■ PROVIDED INFORMATION

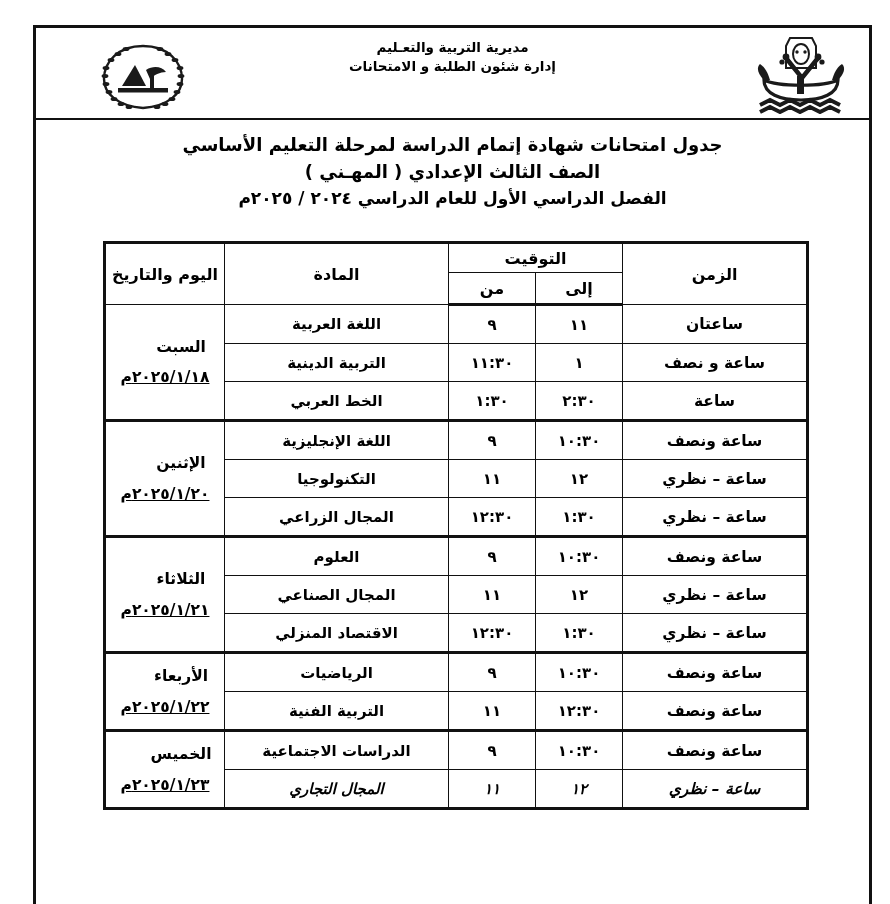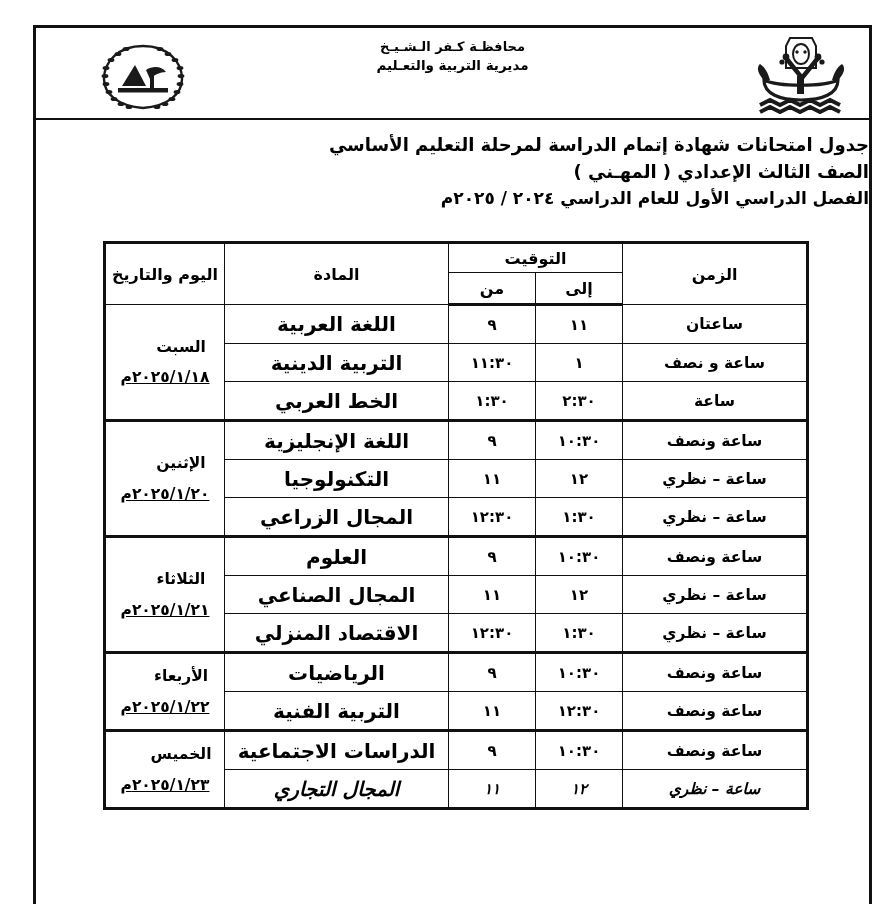--- a/index.html
+++ b/index.html
@@ -65,21 +65,21 @@
   }
   .logo-ministry { left: 710px; width: 110px; height: 80px; }
   .logo-governorate { left: 52px; width: 110px; height: 85px; }
 
   
   .title-block {
     position: absolute;
     left: 0;
     right: 0;
     top: 103px;
-    text-align: right;
+    text-align: center;
     line-height: 1.52;
   }
   .title-line {
     font-weight: bold;
     font-size: 18px;
     white-space: nowrap;
   }
   .title-line.t1 { font-size: 18px; }
   .title-line.t2 { font-size: 18px; }
   .title-line.t3 { font-size: 17px; }
@@ -123,21 +123,21 @@
   .hdr-sub {
     height: 30px;
     font-size: 16px;
     border-width: 2px;
   }
 
   td.cell {
     height: 37px;
     font-size: 15.5px;
   }
-  td.subject { font-size: 20px; }
+  td.subject { font-size: 15px; }
   td.time    { font-size: 15px; letter-spacing: 0.5px; }
   td.duration{ font-size: 15.5px; }
 
   td.date {
     font-size: 15.5px;
     line-height: 1.95;
     padding: 0 2px;
   }
   .date-day { display: block; padding-left: 32px; }
   .date-num { display: block; letter-spacing: 0.3px; text-decoration: underline; }
@@ -195,22 +195,22 @@
 
           <path d="M34 52 L47 31 L58 52 Z"></path>
           <path d="M58 36 C66 31 74 33 78 38 C72 38 66 41 62 45 Z"></path>
           <rect x="30" y="54" width="50" height="4.5"></rect>
           <rect x="62" y="40" width="4" height="14"></rect>
         </g>
       </svg>
     </div>
 
     <div class="org-lines">
-      <div class="org-line l1">محافظـة كـفر الـشـيـخ</div>
       <div class="org-line l2">مديرية التربية والتعـليم</div>
+      <div class="org-line l3">إدارة شئون الطلبة و الامتحانات</div>
     </div>
 
     <div class="logo logo-ministry">
       <svg viewBox="0 0 110 80" width="110" height="80" aria-hidden="true">
         <g fill="#1a1a1a">
 
           <path d="M44 4 L66 4 L70 12 L70 34 L40 34 L40 12 Z" fill="#ffffff" stroke="#1a1a1a" stroke-width="2"></path>
           <ellipse cx="55" cy="20" rx="8" ry="10" fill="#ffffff" stroke="#1a1a1a" stroke-width="2"></ellipse>
           <circle cx="51" cy="18" r="1.7"></circle>
             <circle cx="59" cy="18" r="1.7"></circle>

■ AIM OF THE EXERCISE
Exact output of each line above is wanted, without the pictures.

■ SOLUTION BELOW
--- a/index.html
+++ b/index.html
@@ -65,21 +65,21 @@
   }
   .logo-ministry { left: 710px; width: 110px; height: 80px; }
   .logo-governorate { left: 52px; width: 110px; height: 85px; }
 
   
   .title-block {
     position: absolute;
     left: 0;
     right: 0;
     top: 103px;
-    text-align: right;
+    text-align: center;
     line-height: 1.52;
   }
   .title-line {
     font-weight: bold;
     font-size: 18px;
     white-space: nowrap;
   }
   .title-line.t1 { font-size: 18px; }
   .title-line.t2 { font-size: 18px; }
   .title-line.t3 { font-size: 17px; }
@@ -123,21 +123,21 @@
   .hdr-sub {
     height: 30px;
     font-size: 16px;
     border-width: 2px;
   }
 
   td.cell {
     height: 37px;
     font-size: 15.5px;
   }
-  td.subject { font-size: 20px; }
+  td.subject { font-size: 15px; }
   td.time    { font-size: 15px; letter-spacing: 0.5px; }
   td.duration{ font-size: 15.5px; }
 
   td.date {
     font-size: 15.5px;
     line-height: 1.95;
     padding: 0 2px;
   }
   .date-day { display: block; padding-left: 32px; }
   .date-num { display: block; letter-spacing: 0.3px; text-decoration: underline; }
@@ -195,22 +195,22 @@
 
           <path d="M34 52 L47 31 L58 52 Z"></path>
           <path d="M58 36 C66 31 74 33 78 38 C72 38 66 41 62 45 Z"></path>
           <rect x="30" y="54" width="50" height="4.5"></rect>
           <rect x="62" y="40" width="4" height="14"></rect>
         </g>
       </svg>
     </div>
 
     <div class="org-lines">
-      <div class="org-line l1">محافظـة كـفر الـشـيـخ</div>
       <div class="org-line l2">مديرية التربية والتعـليم</div>
+      <div class="org-line l3">إدارة شئون الطلبة و الامتحانات</div>
     </div>
 
     <div class="logo logo-ministry">
       <svg viewBox="0 0 110 80" width="110" height="80" aria-hidden="true">
         <g fill="#1a1a1a">
 
           <path d="M44 4 L66 4 L70 12 L70 34 L40 34 L40 12 Z" fill="#ffffff" stroke="#1a1a1a" stroke-width="2"></path>
           <ellipse cx="55" cy="20" rx="8" ry="10" fill="#ffffff" stroke="#1a1a1a" stroke-width="2"></ellipse>
           <circle cx="51" cy="18" r="1.7"></circle>
             <circle cx="59" cy="18" r="1.7"></circle>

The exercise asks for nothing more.